The Wesleyan Methodist chapel offered a simpler service to the Anglican St Mary’s. One 1830s worshipper at St Mary’s complained of “49 lights (candles) on the Communion Table when one would have done just as well – I never seen such doins.”

This did not prevent chapel-goers sometimes attending services in the church, however, in the ecumenical spirit of their founder John Wesley.

No such spirit existed between the Wesleyan church and their subsequent rivals in nonconformism, the Primitive Methodists. A large congregation of ‘Prims’ spent 20 years in the wilderness – or at any rate in a room on Sedgeford’s village green – before progressing to a room that later became a grocer’s shop and (fittingly?) a disused carpenter’s store.

Their Promised Land and ‘permanent’ place of worship was a Primitive Methodist chapel erected in 1861 (known locally as The Voss) Its distinctive carrstone structure stood on Holly Hill, overlooking the imposing St Mary’s. It expressed the Methodism of those not satisfied that the Methodist worship on offer at the Wesleyan chapel on Docking Road was Methodist enough.

Meanwhile, the Wesleyan chapel closed for a time, and grass grew on the doorstep.

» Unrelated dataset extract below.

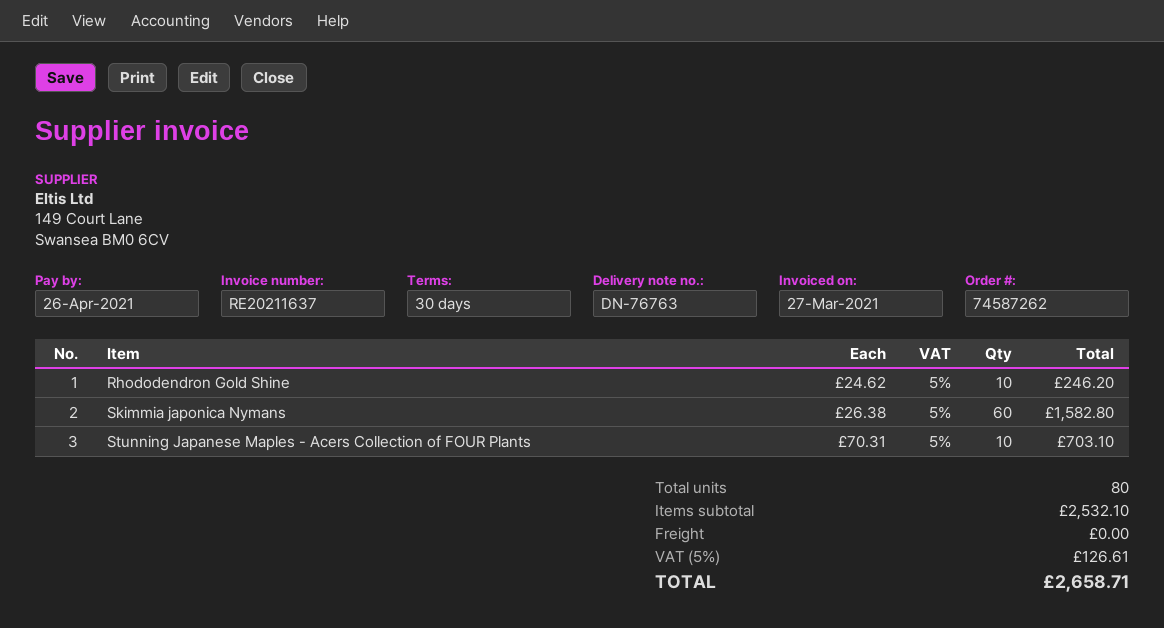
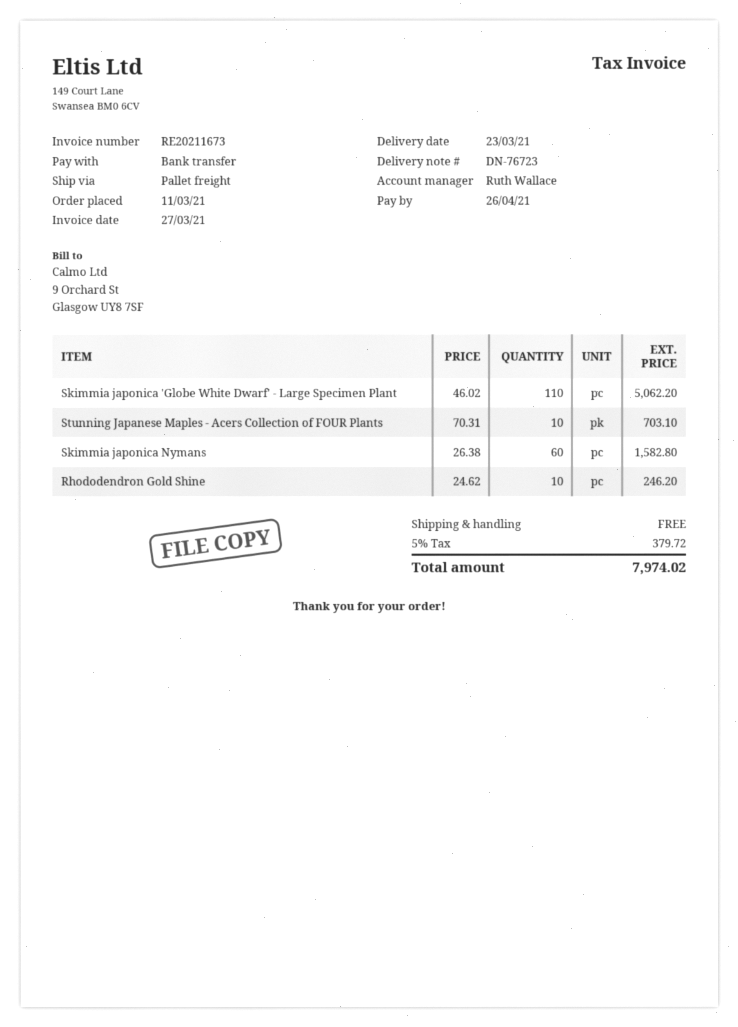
delivery note number: DN-76763 -> DN-76723
invoice number: RE20211637 -> RE20211673
Skimmia japonica 'Globe White Dwarf' - Large Specimen Plant: none -> 110 x 46.02 = 5062.20
tax: 5% = 126.61 -> 5% = 379.72
total: 2658.71 -> 7974.02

These matters were, according to Holcomebe Ingleby, author of The Charm of A Village (An Account of Sedgeford, Its History and Its Carnivals) the cause of ‘strife for many years’ and reflected national quarrels within Methodism promoted by the Wesleyan Reform Movement – notably about Temperance.

The Voss was destroyed in a vicious blaze on the night of December 30, 2012, tragically taking the life of its 86-year-old artist occupant Elsie Faulkner. The site has now been cleared and only a patch of grass remains.

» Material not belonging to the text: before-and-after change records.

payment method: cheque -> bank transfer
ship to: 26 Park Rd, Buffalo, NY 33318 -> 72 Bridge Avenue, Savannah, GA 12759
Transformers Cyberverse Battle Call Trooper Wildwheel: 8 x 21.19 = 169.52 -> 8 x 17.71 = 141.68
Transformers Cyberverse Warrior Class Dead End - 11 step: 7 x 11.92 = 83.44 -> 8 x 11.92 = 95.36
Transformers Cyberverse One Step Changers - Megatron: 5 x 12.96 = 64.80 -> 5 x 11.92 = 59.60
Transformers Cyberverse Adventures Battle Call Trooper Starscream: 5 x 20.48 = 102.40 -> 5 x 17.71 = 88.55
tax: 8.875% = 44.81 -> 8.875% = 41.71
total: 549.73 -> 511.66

There are plans to build a small house in the gap it has left and emotionally it is a large gap to fill: to many, the Voss is forever where auditionees repaired for a read-through of Elsie’s husband’s latest village pantomime and to enjoy the couple’s welcome and hospitality.

The Wesleyan Chapel too has gone, though its outer shell remains. It saw out the 20th century in its original capacity but is being converted inside. Perhaps for a new family; perhaps, as with so many a farm labourer’s homes of yesteryear, for a holiday home.